In Florida, like in most states, the general rule is that the money or property of a Florida limited liability company (“LLC”) cannot be taken by creditors to pay off the personal debts or liabilities of the LLC’s owners.
Example: Sarah, Eli, and Payton form an Florida LLC to sell scuba diving equipment. It turns out that Eli owes $10,000 to Jack, a former business partner, who sues him in court and obtains a judgment against him. While Jack can attempt to collect on his debt from Eli’s personal assets, he cannot take money or property owned by LLC to satisfy Jack’s personal debts. For example, he cannot get any of the money held in the LLC’s bank account.
However, there are other ways that creditors of an LLC owner might try to collect against the LLC for the owner’s debt. These include:
1) obtaining a charging order requiring that the LLC pay the creditor all the money due from the LLC’s payments to the debtor-owner
2) foreclosing on the debtor-owner’s LLC ownership interest, or
3) getting a court to order the LLC to be dissolved and all its assets sold.
State laws vary widely on what creditors are allowed to do so you need to check the laws of your state. This article covers what actions creditors in Florida are allowed to take against an LLC for an LLC owner’s personal debt.
Charging Order
Florida, like all states, permits personal creditors of an owner of an Florida LLC to obtain a charging order against the debtor-owner’s membership interest. A charging order is an order issued by a court directing an LLC’s manager to pay to the debtor-owner’s personal creditor any distributions of income or profits that would otherwise be distributed to the debtor-member. Like most states, creditors in Florida only obtain the owner-debtor’s “financial rights” with the charging order and cannot participate in the management of the LLC. Thus, the creditor cannot order the LLC to make a distribution subject to its charging order. Very frequently, creditors who obtain charging orders end up with nothing because they don’t have the right to order distributions.
Example: Eli has only $500 in his bank account and no valuable personal property. The only thing of value he owns is his 33% interest in the successful scuba shop. However, Jack, his creditor, cannot just take over his LLC ownership interest or have it sold. All he can do is get a Florida court to issue a charging order. This means that any distributions of money or property the LLC would ordinarily make to Jack must be given to Jack instead until the entire $10,000 debt is paid. However, if there are no distributions there will be no payments.
Foreclosure and Dissolution
Florida’s LLC law says that the charging order is the only legal procedure that personal creditors of Florida LLC members can use to get at a debtor’s LLC ownership interest. Thus, unlike some other states, Florida does not permit an LLC owner’s personal creditors to foreclose on the owner’s LLC ownership interest or get a court to order the LLC dissolved and its assets sold.

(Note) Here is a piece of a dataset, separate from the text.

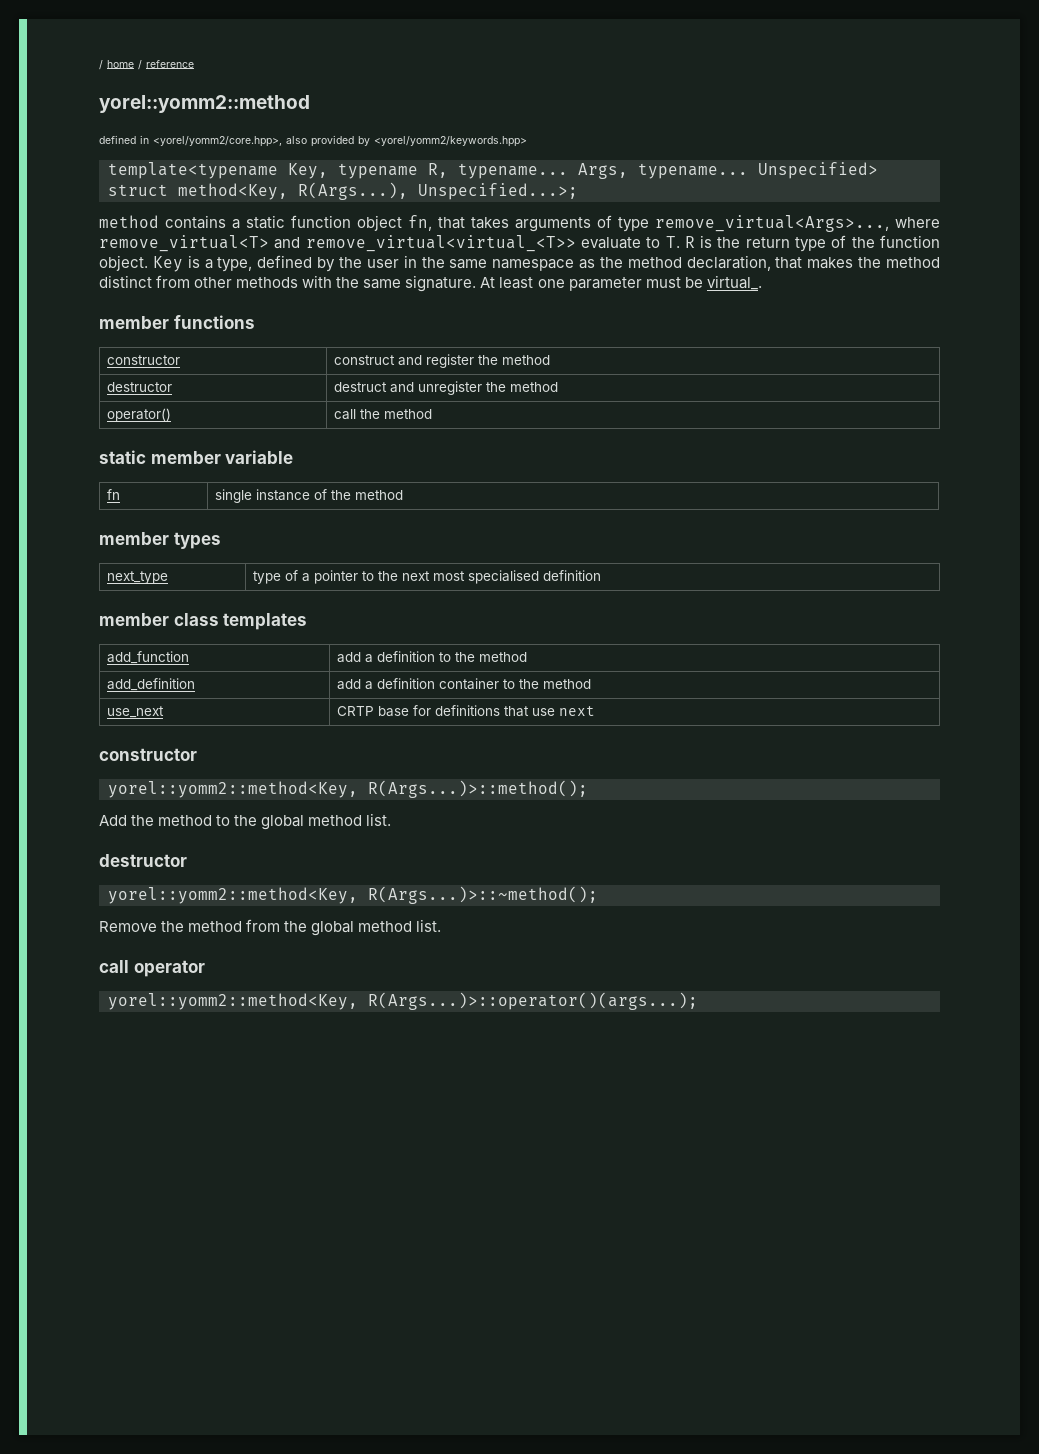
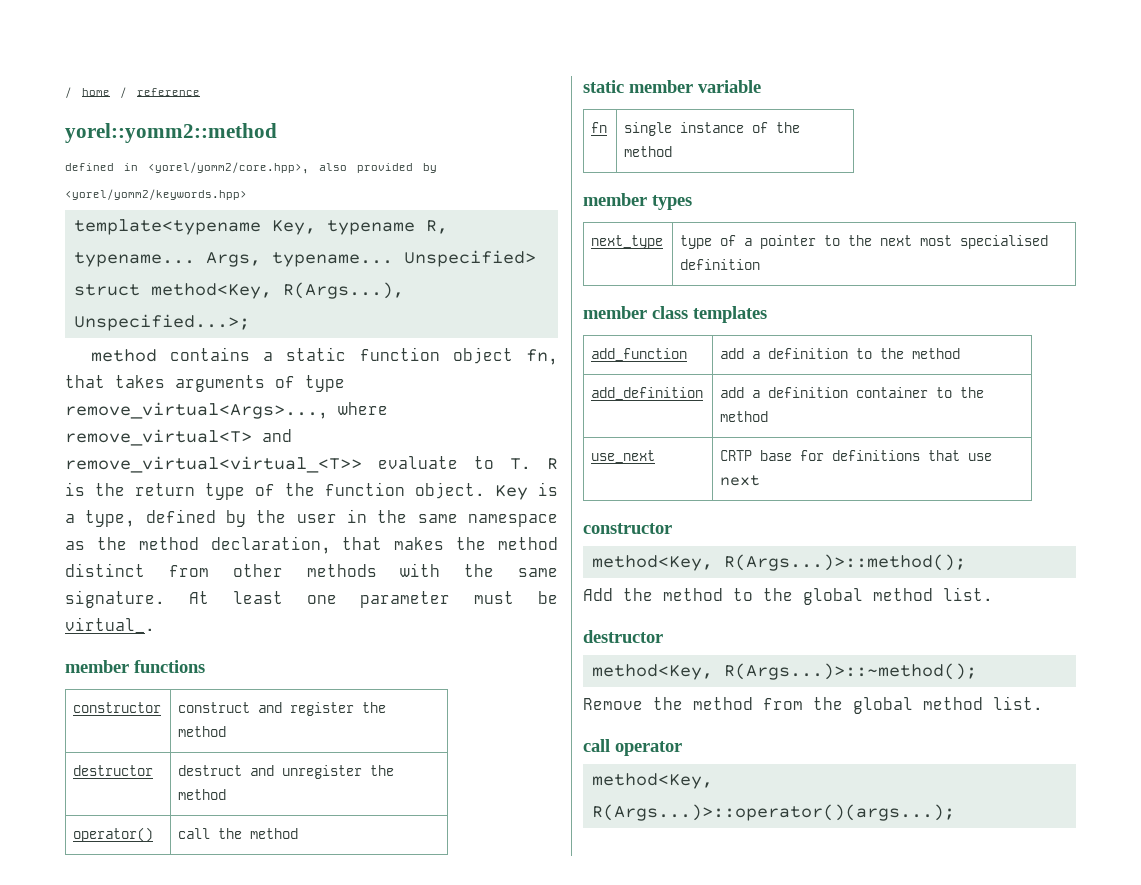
[108,781,358,798] yorel::yomm2::method<Key, -> [592,555,714,571] method<Key,
[108,887,358,904] yorel::yomm2::method<Key, -> [592,664,714,680] method<Key,
[108,993,358,1010] yorel::yomm2::method<Key, -> [592,773,714,789] method<Key,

This makes Florida a very friendly state for people who want to form LLCs to protect assets from personal creditors.
What About One-Member Florida LLCs?
The reason personal creditors of individual LLC owners are limited to a charging order or foreclosure is to protect the other members (owners) of the LLC. It doesn’t seem fair that they should suffer because a member incurred personal debts that had nothing to do with their LLC. Thus, personal creditors are not permitted to take over the debtor-member’s LLC interest and join in the management of the LLC, or have the LLC dissolved and its assets sold without the other members’ consent.
This rationale disappears when the LLC has only one member (owner). For this reason, Florida’s LLC law provides that a charging order is not the only remedy a personal creditor can use to collect a judgment against a singe-member Florida LLC. Instead, if the charging order proves ineffective, the creditor can ask the court to order that the LLC be sold in a foreclosure sale. Whoever purchases the LLC in a sale acquires all the former owner’s rights and becomes the new sole owner of the LLC.
Because of these rules, to obtain the limited liability described above, a Florida LLC should have at least two members. The second owner can be a spouse or relative.